Work to be completed: Beginning with the line that holds "gap: none ->", output every remaining line of the material below exactly, and include none of the pictures.

**** Records for processing

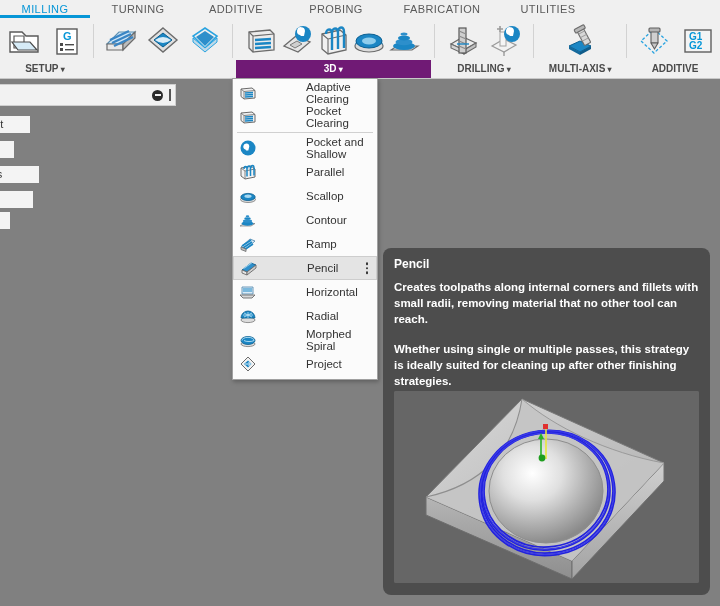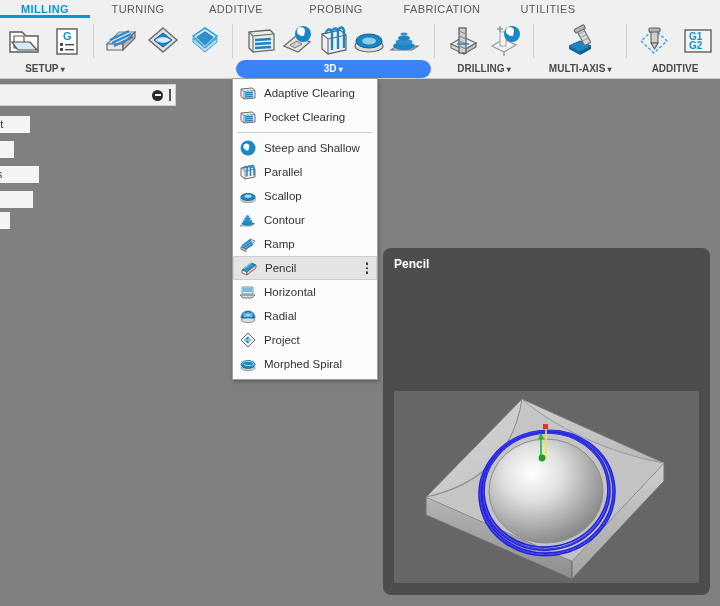"MILLING" .tab.active { font-weight: bold -> normal }
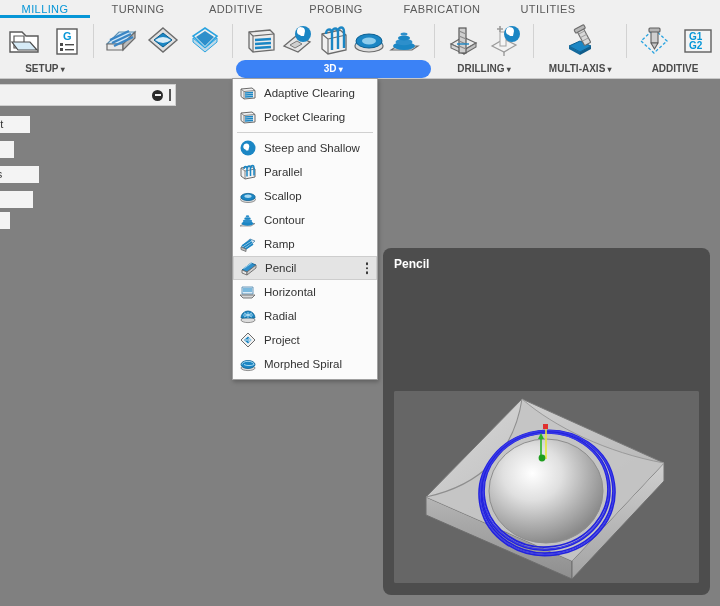"3D ▾" .panel-label.hl { background: #3b82f6 -> #701a75; border-radius: 9px -> none }
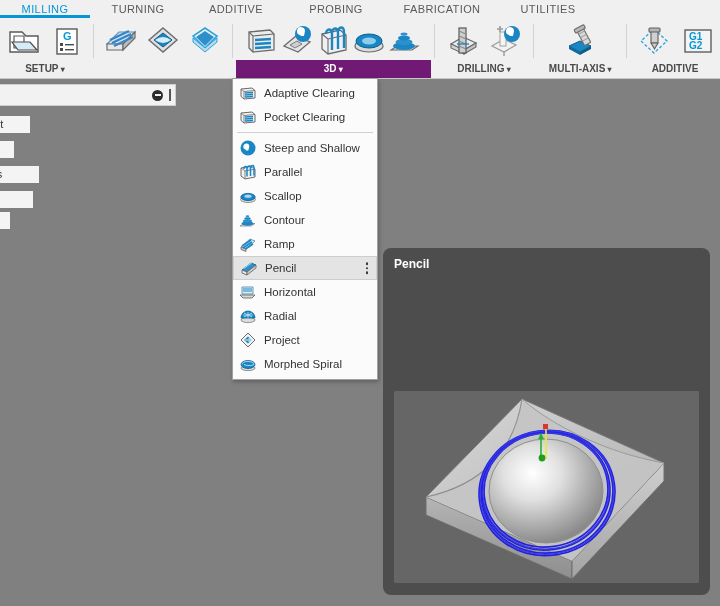"Adaptive Clearing" .menu-item { gap: none -> 42px }
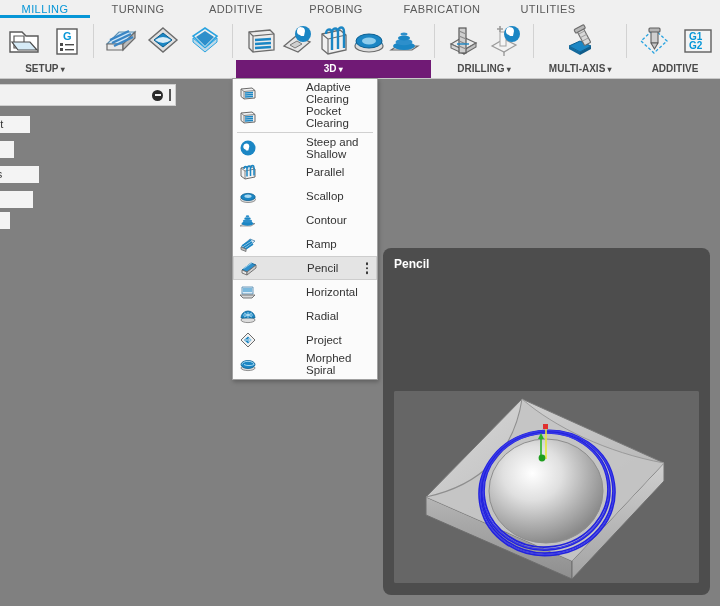"Steep and Shallow" span { text: Steep -> Pocket }
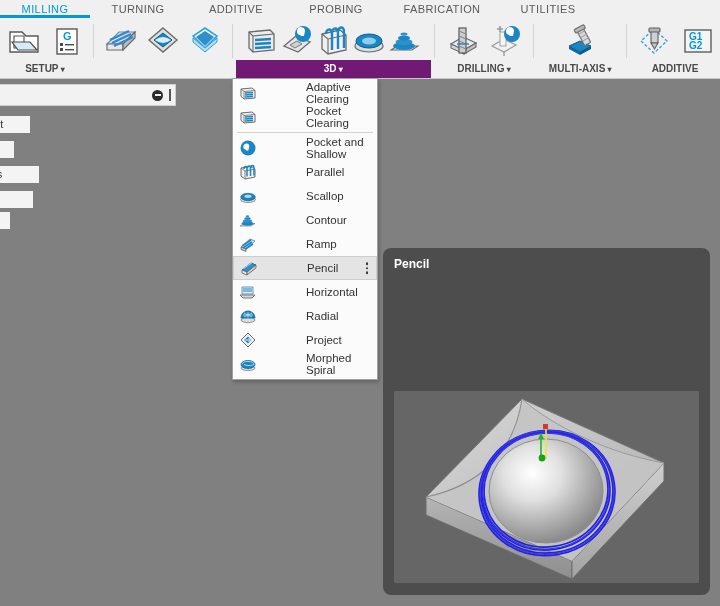"Creates toolpaths along internal corners" p { html: none -> <p>Creates toolpaths along internal corners and fillets with small radii, removing material that no other tool can reach.</p> }
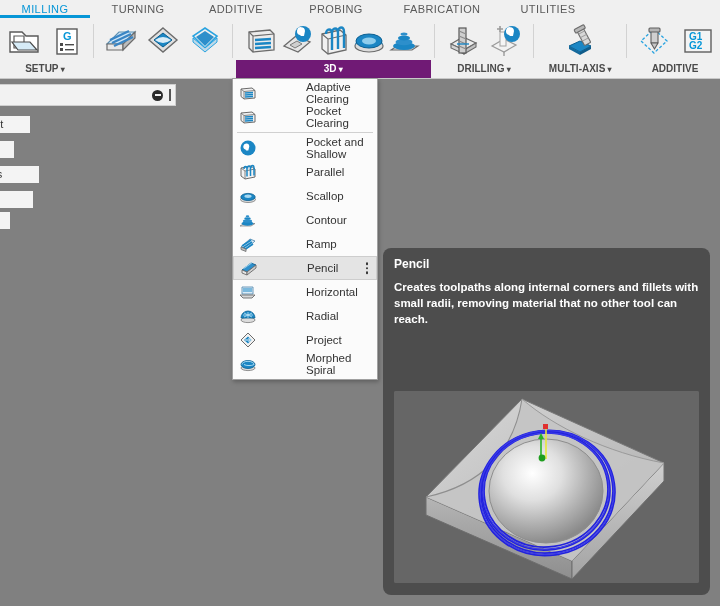"Whether using single or multiple" p { html: none -> <p>Whether using single or multiple passes, this strategy is ideally suited for cleaning up after other finishing strategies.</p> }
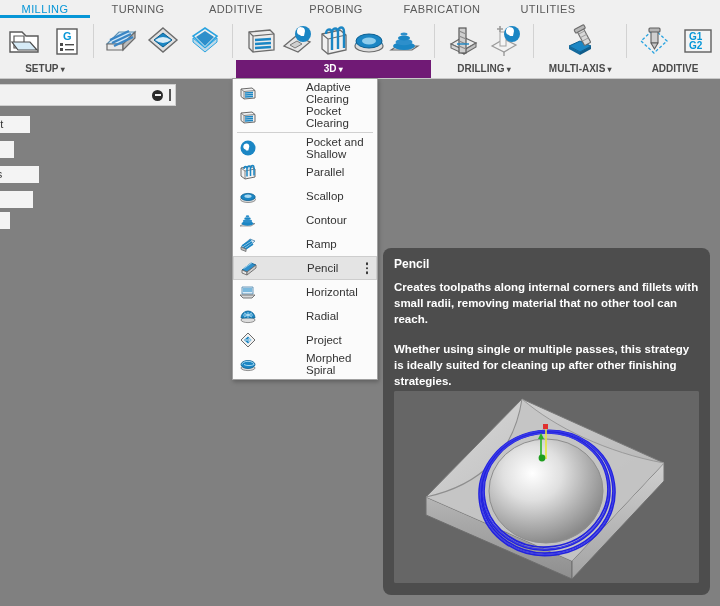"Project" div.menu-item { order: before "Morphed Spiral" -> after "Morphed Spiral" }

********

Answer:
"Adaptive Clearing" .menu-item { gap: none -> 42px }
"Steep and Shallow" span { text: Steep -> Pocket }
"Creates toolpaths along internal corners" p { html: none -> <p>Creates toolpaths along internal corners and fillets with small radii, removing material that no other tool can reach.</p> }
"Whether using single or multiple" p { html: none -> <p>Whether using single or multiple passes, this strategy is ideally suited for cleaning up after other finishing strategies.</p> }
"Project" div.menu-item { order: before "Morphed Spiral" -> after "Morphed Spiral" }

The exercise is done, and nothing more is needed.